> About this exercise: Using the records that follow, reproduce exactly the lines starting at the line containing "border: 6px solid" and ending at the line containing "none -> <a>COF091". Include both end lines and no pictures.

> Data excerpts:
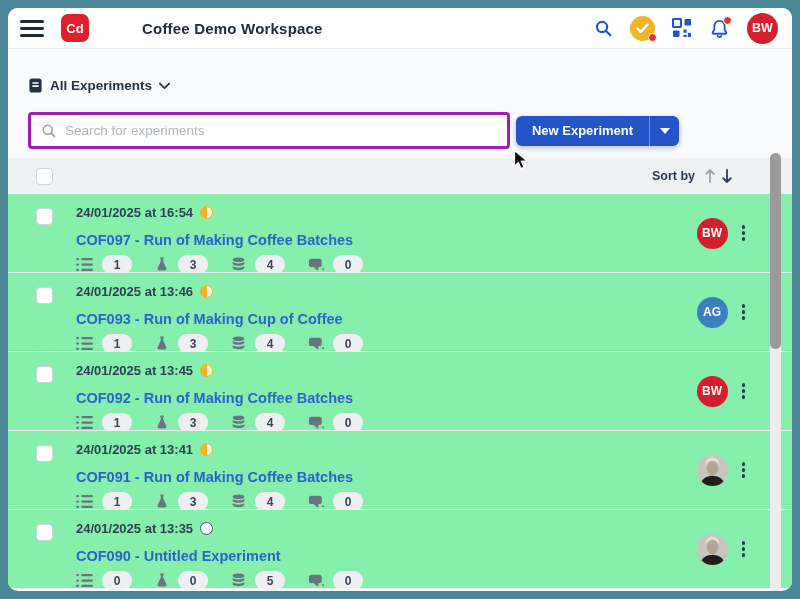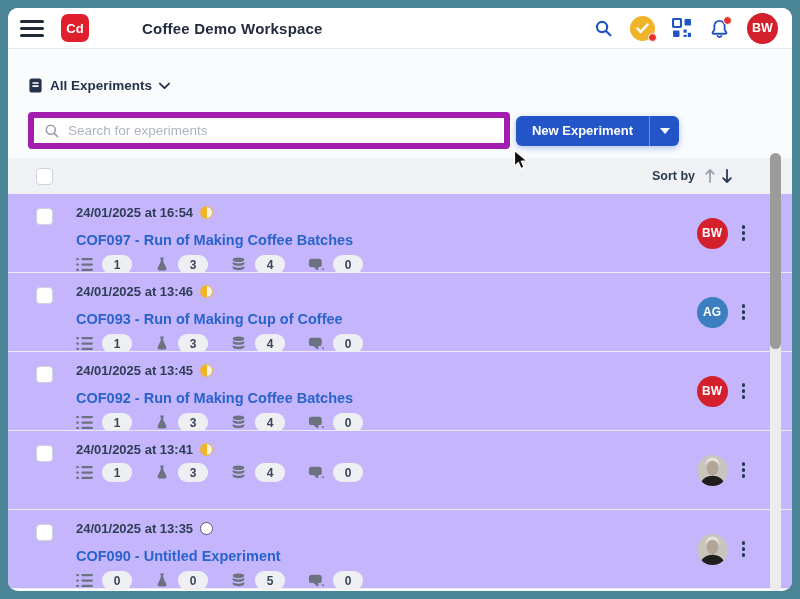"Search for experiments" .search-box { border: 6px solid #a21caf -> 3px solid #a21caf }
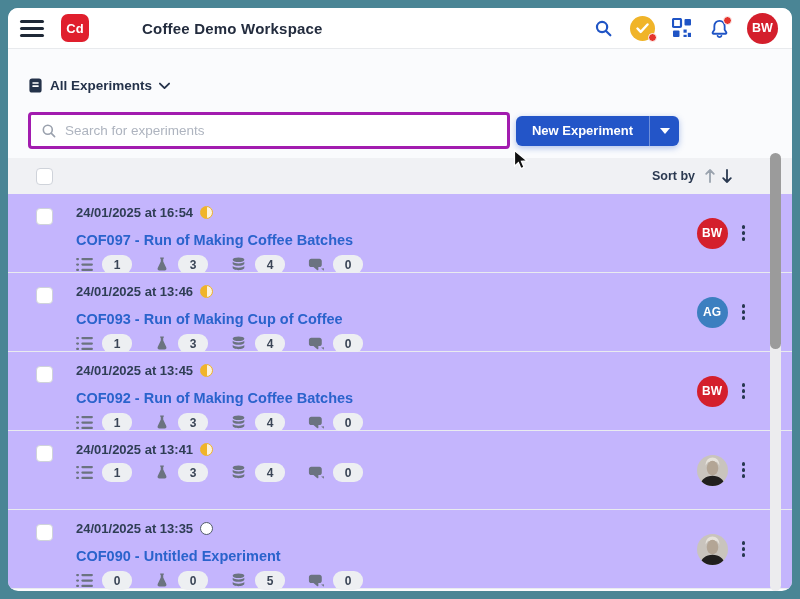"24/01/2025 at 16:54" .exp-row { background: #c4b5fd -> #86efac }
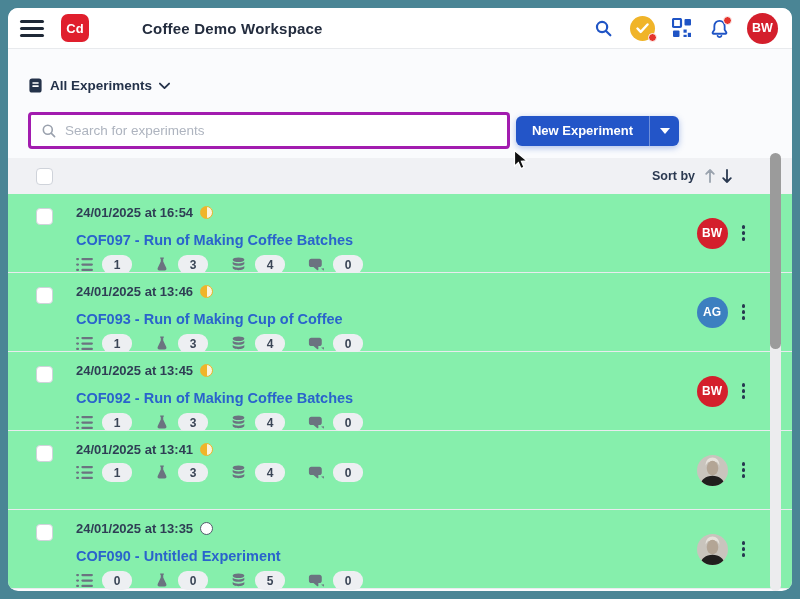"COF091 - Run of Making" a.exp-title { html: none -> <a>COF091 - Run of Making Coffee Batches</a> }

---

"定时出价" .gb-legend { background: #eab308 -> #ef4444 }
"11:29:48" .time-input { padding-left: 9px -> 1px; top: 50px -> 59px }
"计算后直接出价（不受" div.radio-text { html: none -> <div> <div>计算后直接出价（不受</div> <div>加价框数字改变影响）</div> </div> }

---

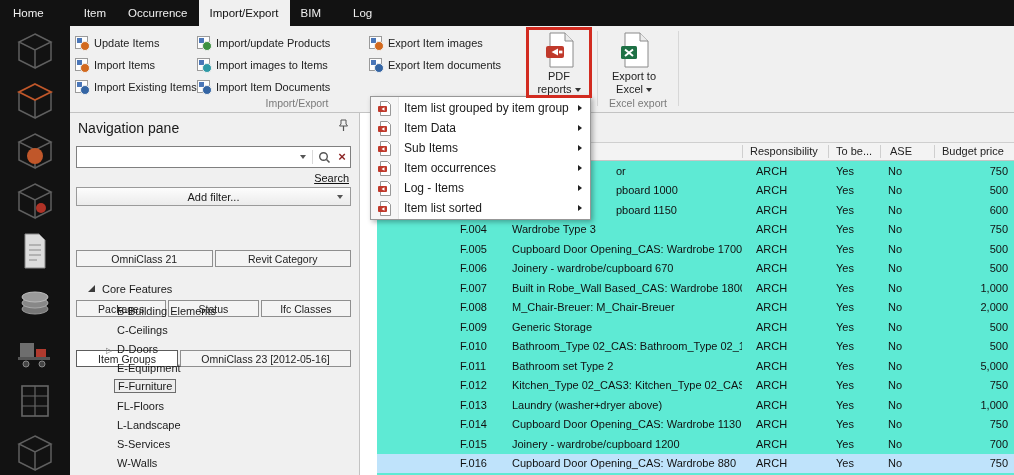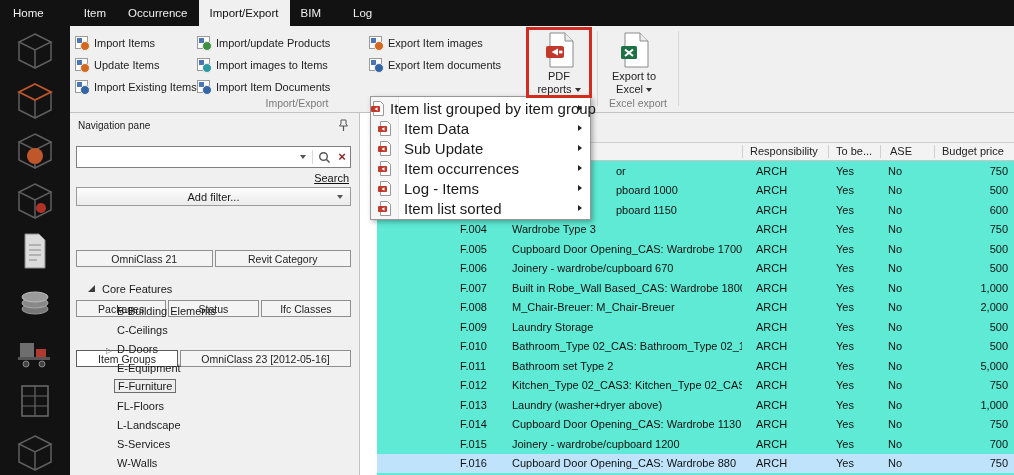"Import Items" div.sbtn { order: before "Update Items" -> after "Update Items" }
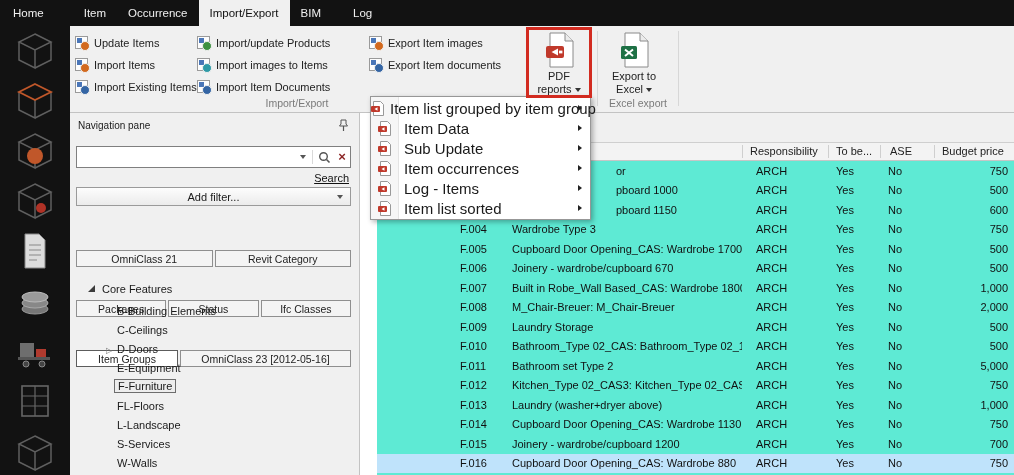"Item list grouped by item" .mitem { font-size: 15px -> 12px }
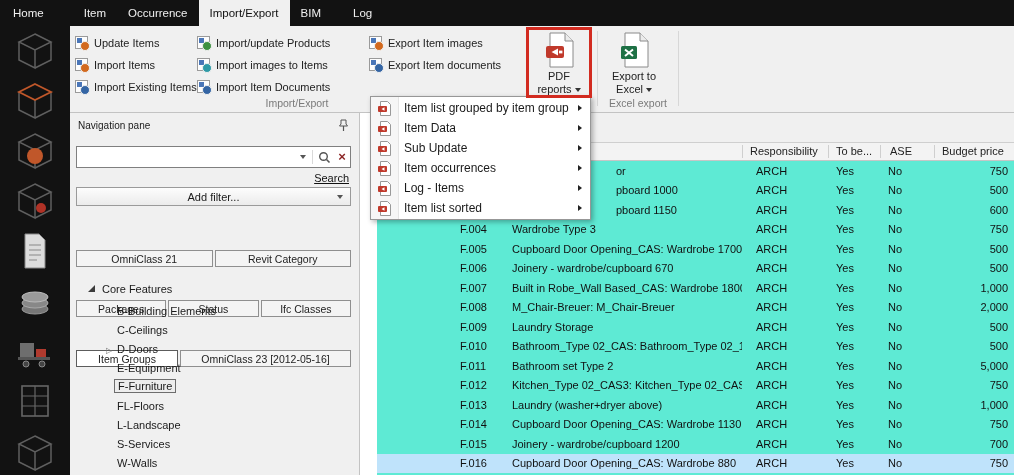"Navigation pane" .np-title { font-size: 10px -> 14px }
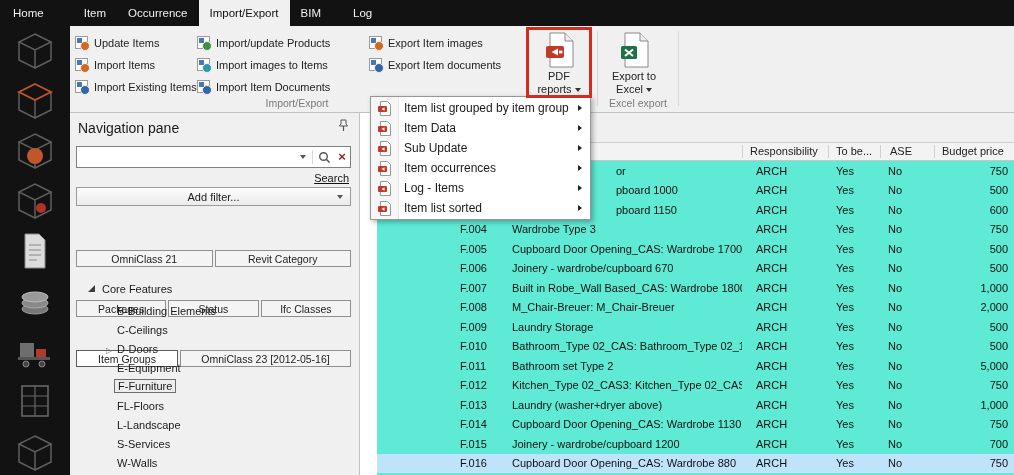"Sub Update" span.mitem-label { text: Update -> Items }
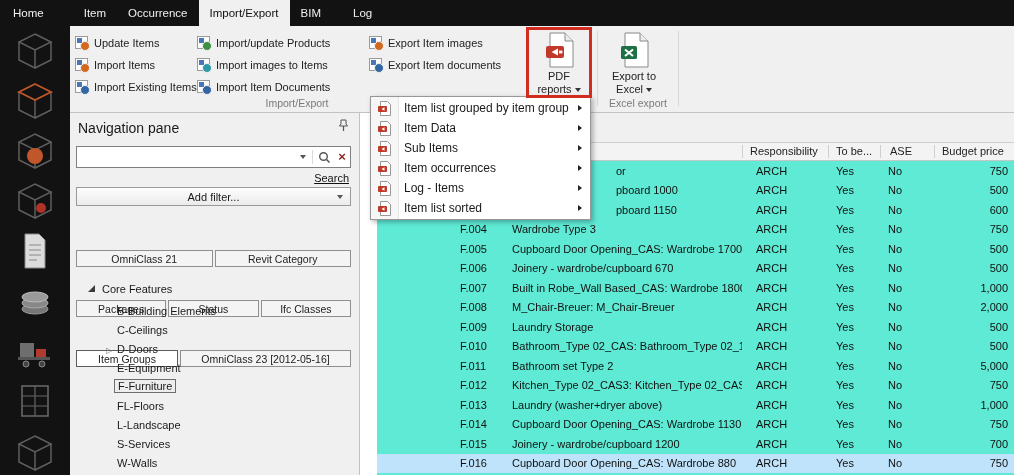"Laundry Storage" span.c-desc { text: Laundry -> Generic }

> Written solution:
"Search for experiments" .search-box { border: 6px solid #a21caf -> 3px solid #a21caf }
"24/01/2025 at 16:54" .exp-row { background: #c4b5fd -> #86efac }
"COF091 - Run of Making" a.exp-title { html: none -> <a>COF091 - Run of Making Coffee Batches</a> }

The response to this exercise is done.